Dataset records:
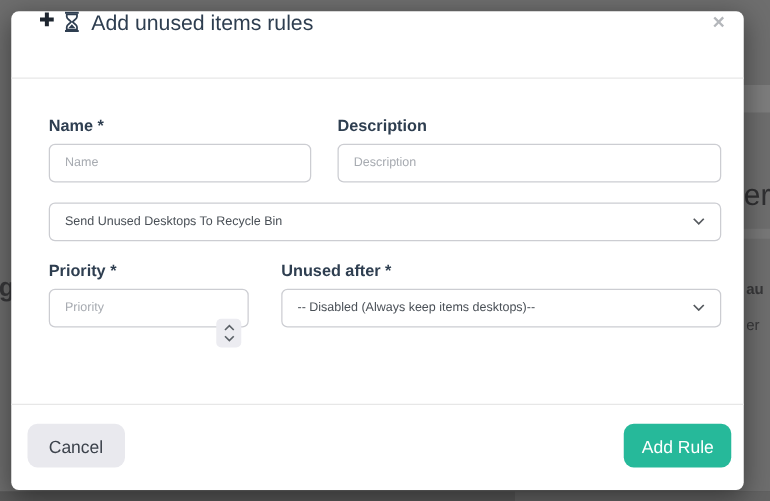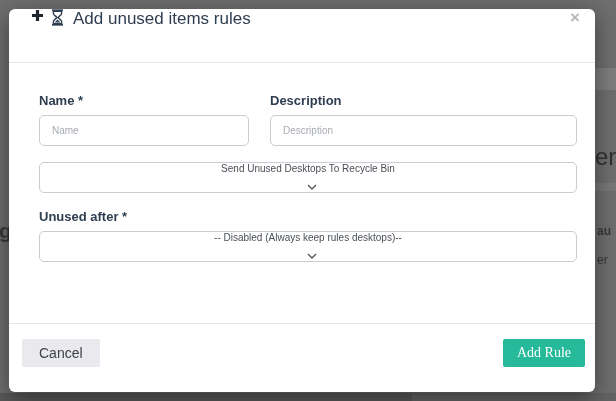--- a/index.html
+++ b/index.html
@@ -40,7 +40,7 @@
   .col-unused{flex:1;}
   .full{width:100%;}
 
-  .fake-select{display:flex;align-items:center;justify-content:space-between;cursor:pointer;flex-direction:column;}
+  .fake-select{display:flex;align-items:center;justify-content:space-between;cursor:pointer;}
   .fake-select .sel-text{overflow:hidden;white-space:nowrap;}
   .chev{flex:0 0 auto;margin-left:8px;}
 

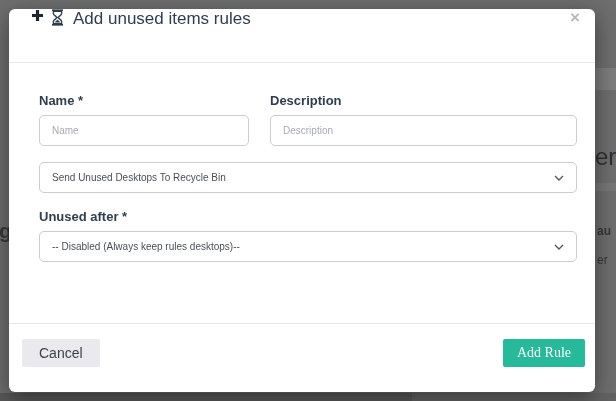--- a/index.html
+++ b/index.html
@@ -116,6 +116,18 @@
       </div>
 
       <div class="form-row">
+        <div class="fcol col-priority">
+          <label class="flabel">Priority *</label>
+          <input class="control" type="text" placeholder="Priority" style="">
+          <div class="spinner">
+            <svg width="9" height="6" viewBox="0 0 9 6">
+                <path d="M1 5 L4.5 1.5 L8 5" stroke="#5a6066" stroke-width="1.3" fill="none"></path>
+              </svg>
+            <svg width="9" height="6" viewBox="0 0 9 6">
+                <path d="M1 1 L4.5 4.5 L8 1" stroke="#5a6066" stroke-width="1.3" fill="none"></path>
+              </svg>
+          </div>
+        </div>
         <div class="fcol col-unused">
           <label class="flabel">Unused after *</label>
           <div class="control fake-select">

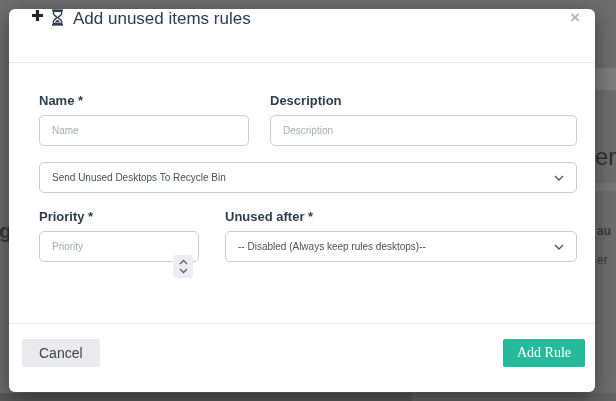--- a/index.html
+++ b/index.html
@@ -131,7 +131,7 @@
         <div class="fcol col-unused">
           <label class="flabel">Unused after *</label>
           <div class="control fake-select">
-            <span class="sel-text">-- Disabled (Always keep rules desktops)--</span>
+            <span class="sel-text">-- Disabled (Always keep items desktops)--</span>
             <span class="chev">
               <svg width="10" height="6" viewBox="0 0 10 6">
                   <path d="M1 1 L5 5 L9 1" stroke="#55595e" stroke-width="1.4" fill="none"></path>

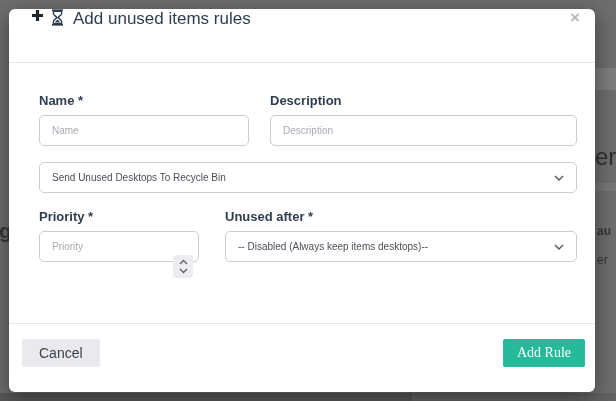--- a/index.html
+++ b/index.html
@@ -50,7 +50,7 @@
 
   .modal-footer{position:absolute;left:0;right:0;bottom:0;height:69px;border-top:1px solid #e7e7e7;
                 padding:15px 10px 0 13px;display:flex;align-items:flex-start;box-sizing:border-box;}
-  .btn{height:28px;border:none;border-radius:2px;font-size:14px;cursor:pointer;
+  .btn{height:35px;border:none;border-radius:8px;font-size:14px;cursor:pointer;
        font-family:"Liberation Sans","DejaVu Sans",sans-serif;}
   .btn-cancel{background:#e9e9ee;color:#3c424b;padding:0 17px;}
   .btn-add{background:#26b99a;color:#ffffff;padding:4px 14px;margin-left:auto;font-family:Liberation Serif, serif;}

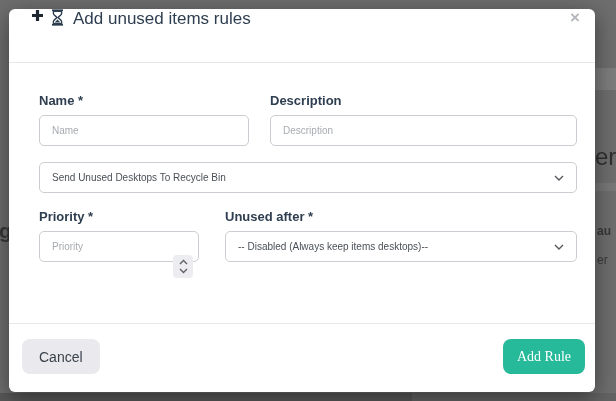--- a/index.html
+++ b/index.html
@@ -53,7 +53,7 @@
   .btn{height:35px;border:none;border-radius:8px;font-size:14px;cursor:pointer;
        font-family:"Liberation Sans","DejaVu Sans",sans-serif;}
   .btn-cancel{background:#e9e9ee;color:#3c424b;padding:0 17px;}
-  .btn-add{background:#26b99a;color:#ffffff;padding:4px 14px;margin-left:auto;font-family:Liberation Serif, serif;}
+  .btn-add{background:#26b99a;color:#ffffff;padding:4px 14px;margin-left:auto;}
 </style>
 </head>
 <body>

ACTIVITY - Count every line that holds the word "auto" in the entries, and state the result alone.

TASK RESULT - 4